* **Activity**
I need the number of lines in the data that include "none"; reply with that number alone.

*****

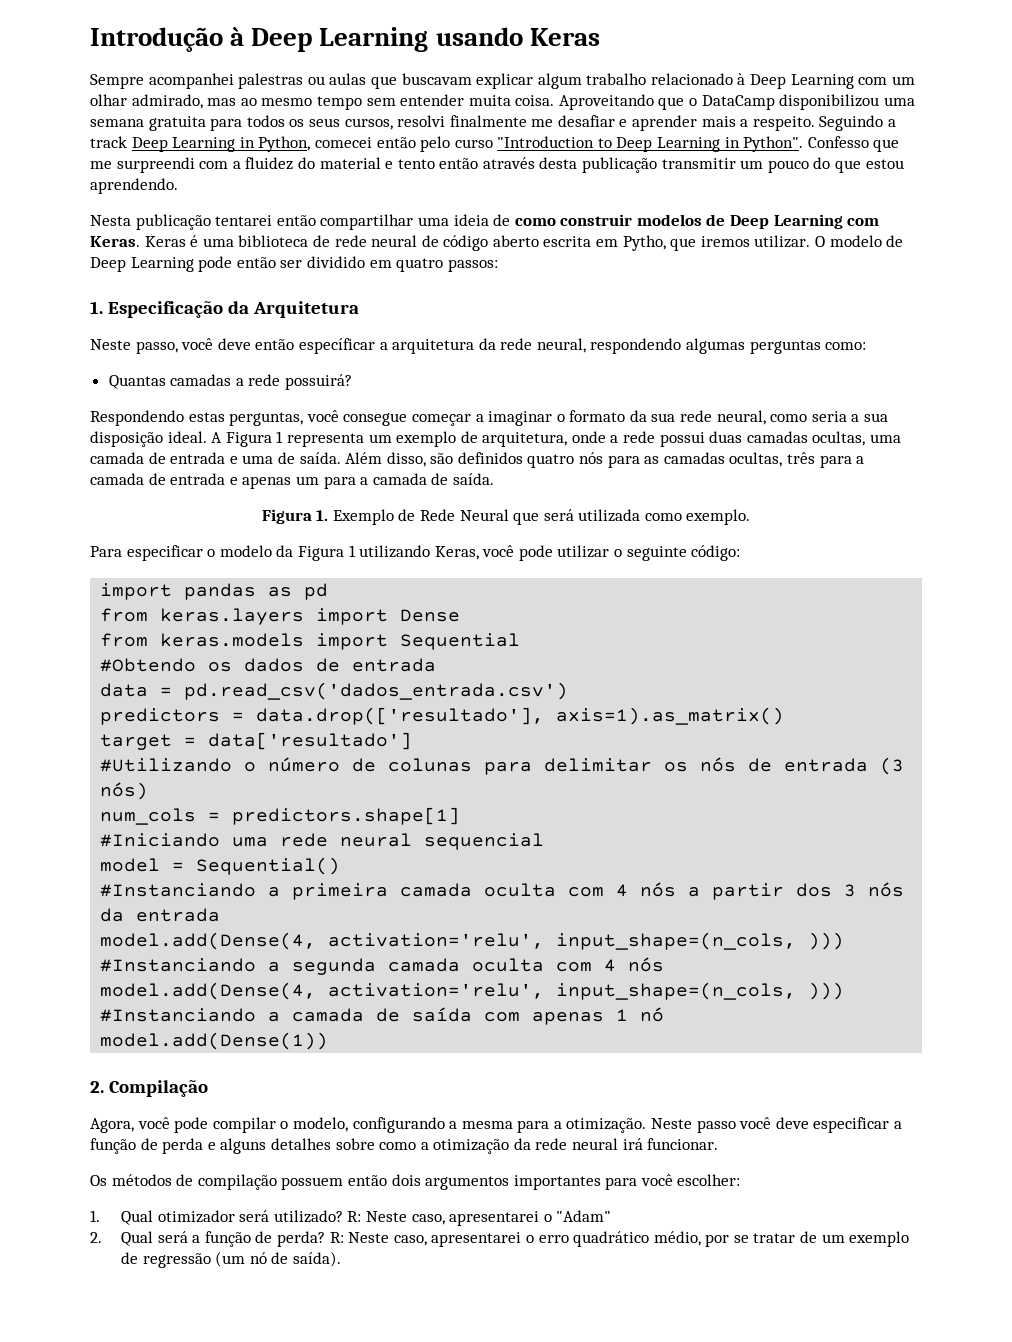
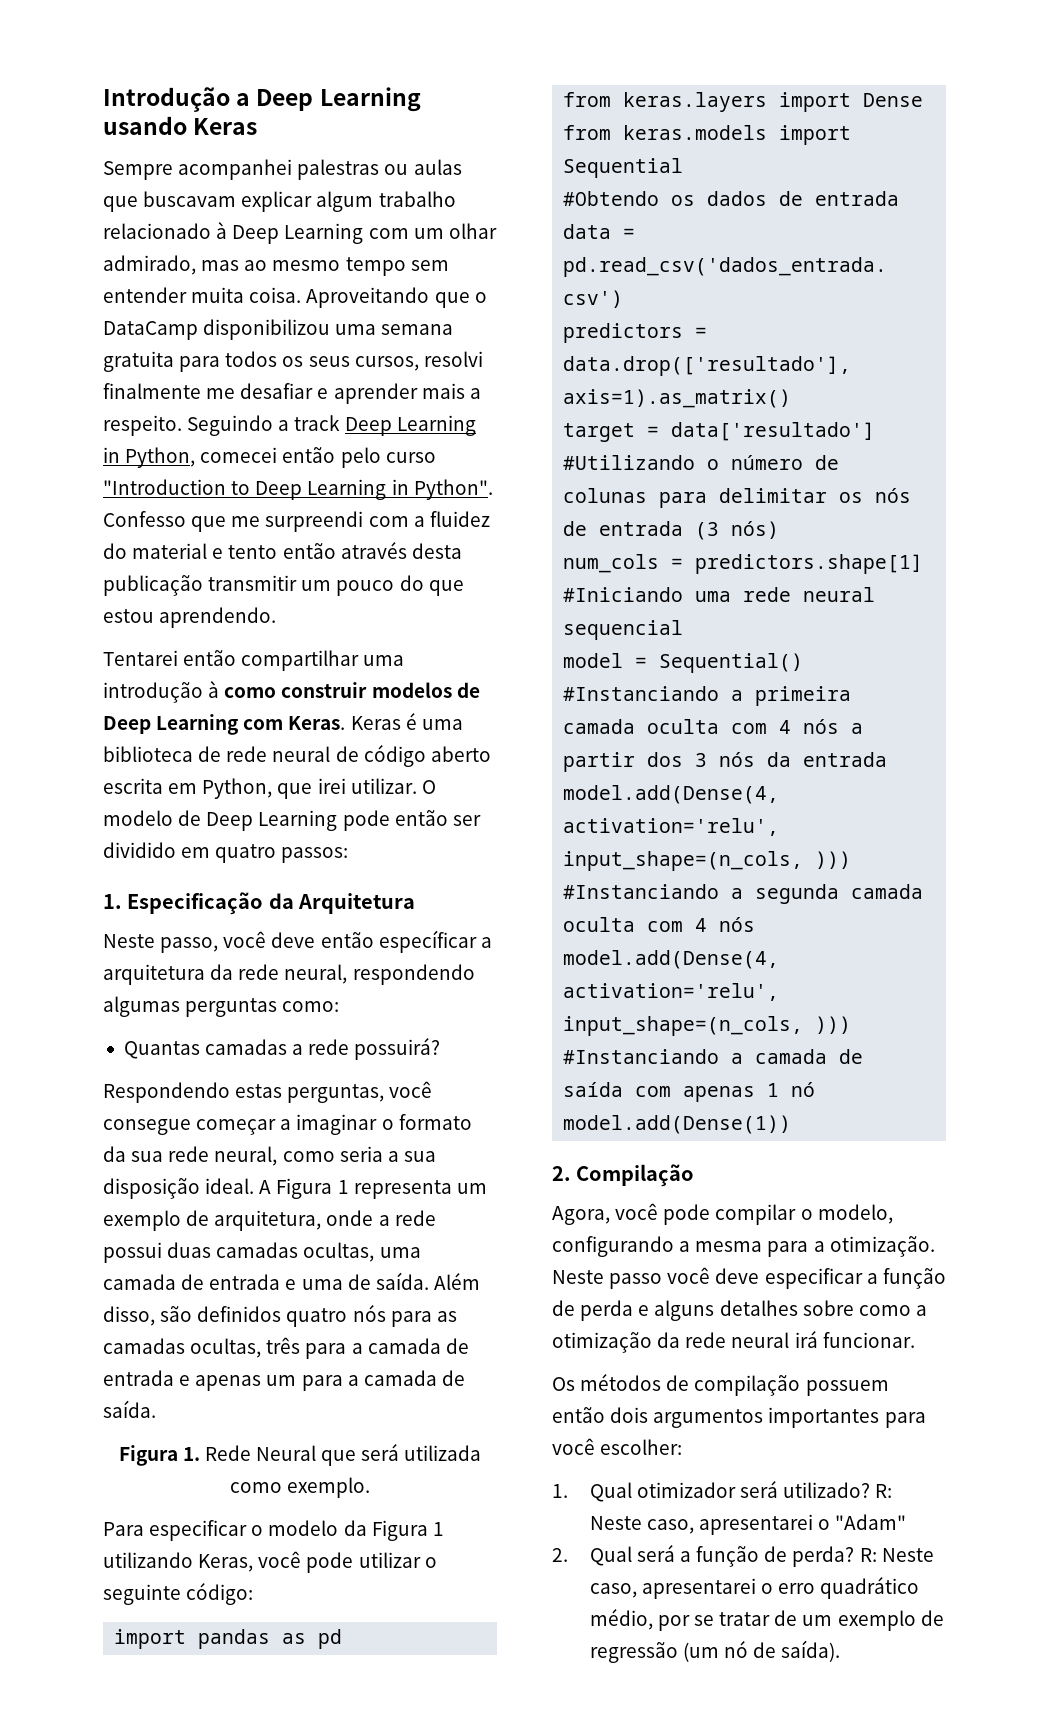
[230,27,245,46] à -> [236,93,251,106] a
[90,214,273,230] Nesta publicação tentarei -> [103,650,178,666] Tentarei
[453,214,511,226] ideia de -> [103,681,220,703] introdução à
[622,235,750,251] Pytho, que iremos -> [202,778,346,799] Python, que irei
[332,509,416,525] Exemplo de -> (200, 1454) none

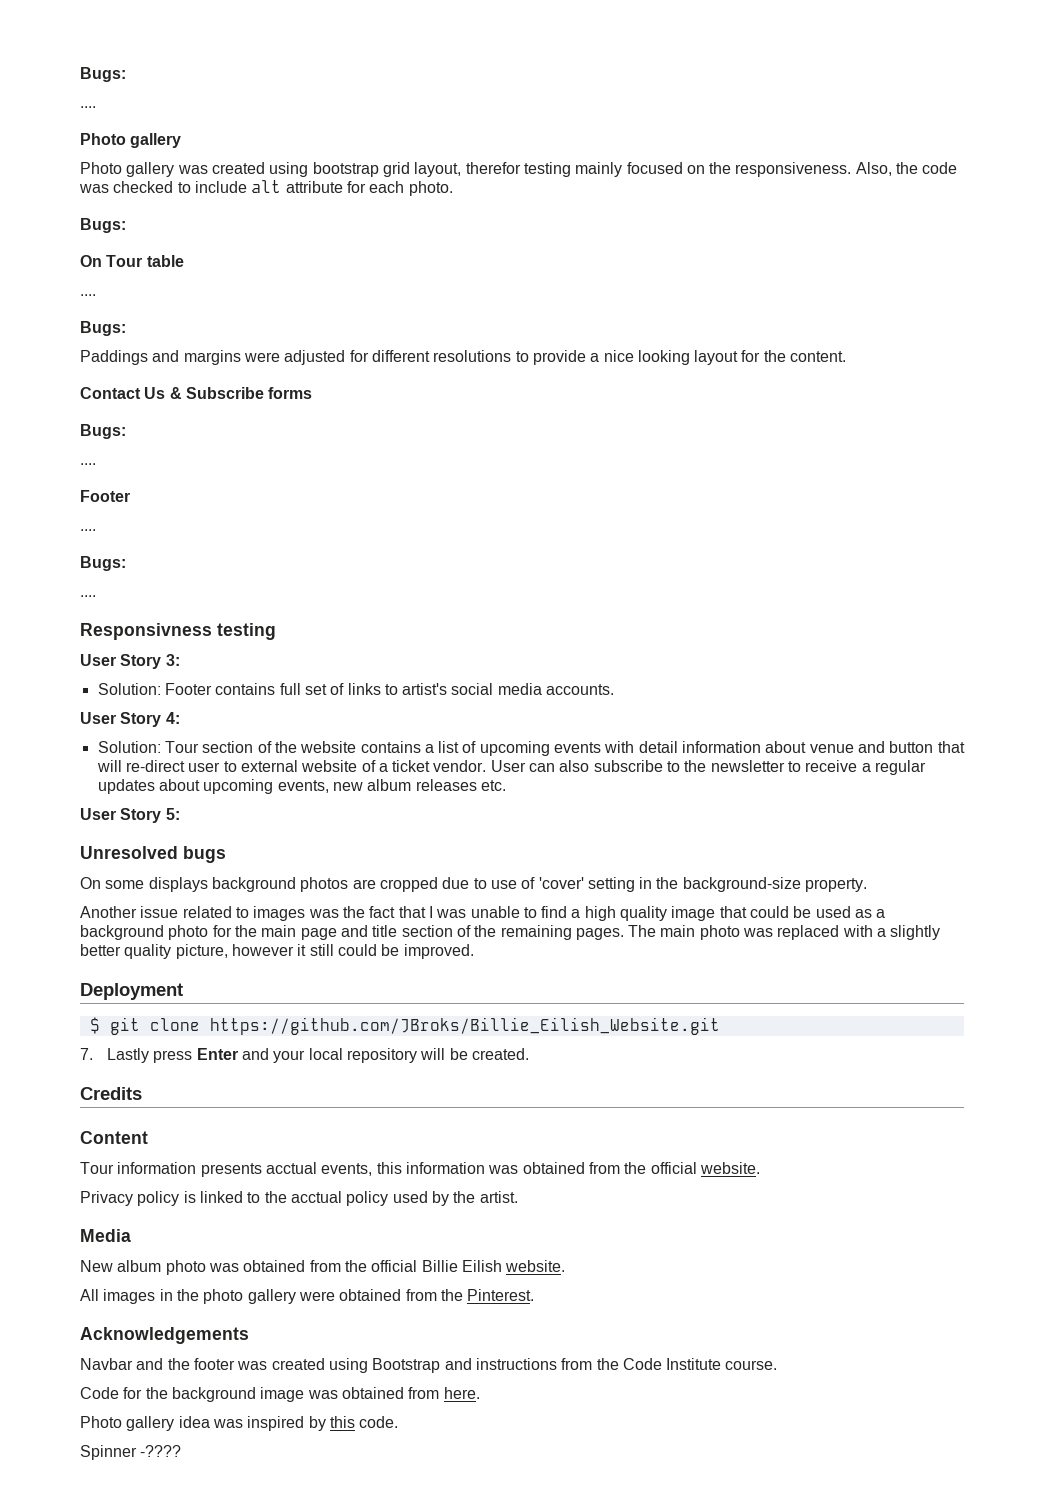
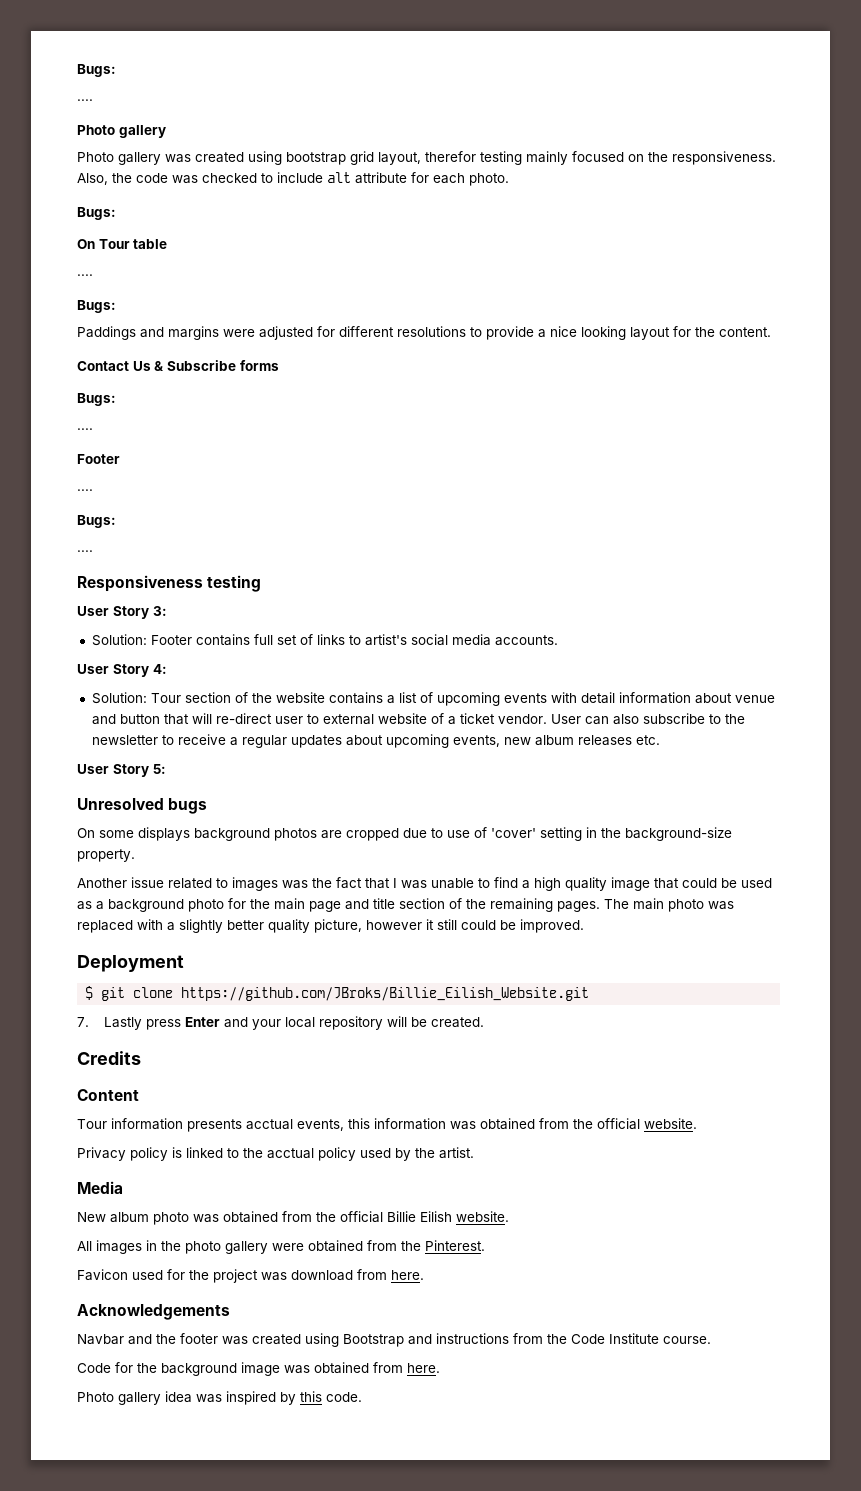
[80,623,212,640] Responsivness -> [77,575,203,592] Responsiveness
(535, 1295) none -> [77,1269,424,1283] // Favicon used for the project was download from here.
[80,1445,182,1460] // Spinner -???? -> (362, 1397) none

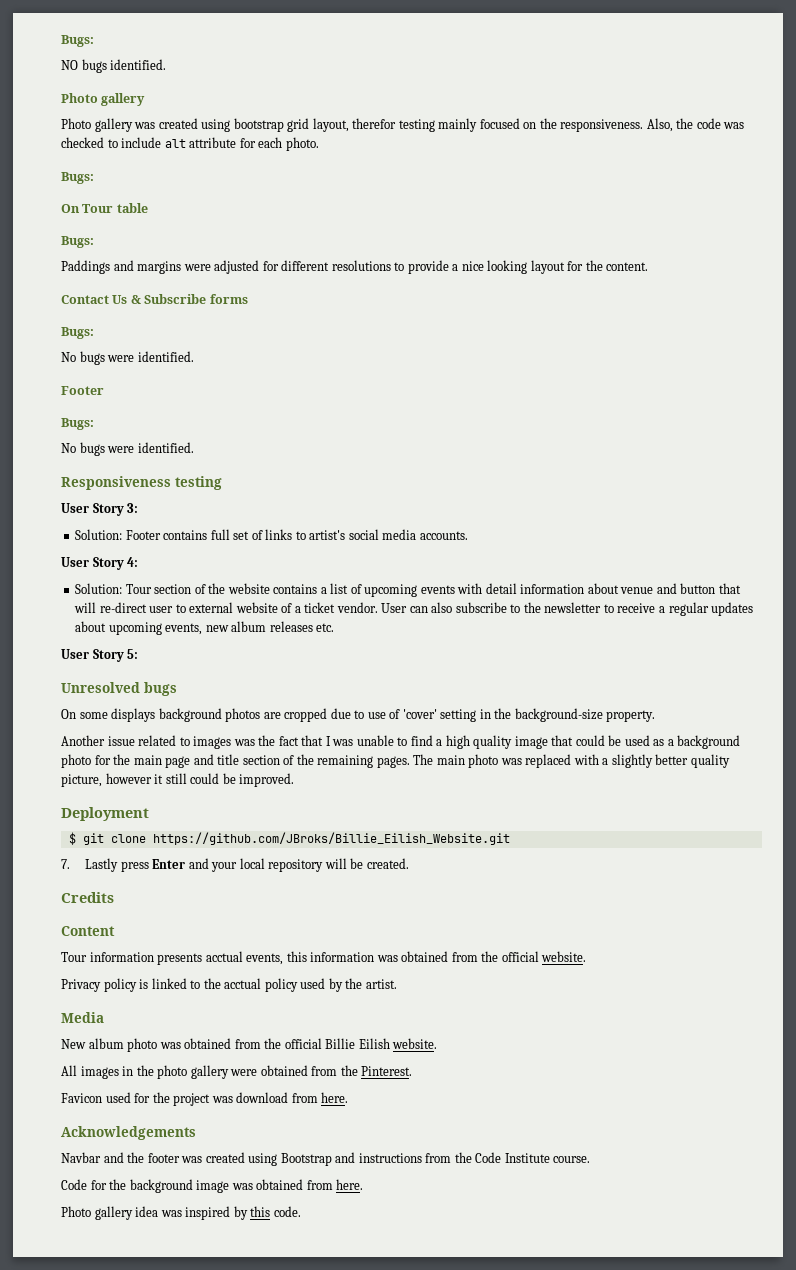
[77,64,116,77] [77,99,93,101] Bugs: // .... -> [61,35,94,47] [61,59,167,73] Bugs: // NO bugs identified.
[77,274,93,276] // .... -> (148, 208) none
[77,428,93,430] [77,454,120,464] [77,489,93,491] [77,515,116,528] [77,550,93,552] .... // Footer // .... // Bugs: // .... -> [61,351,194,365] [61,386,104,395] [61,418,94,430] [61,442,194,456] No bugs were identified. // Footer // Bugs: // No bugs were identified.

*****

* **Answer section**
4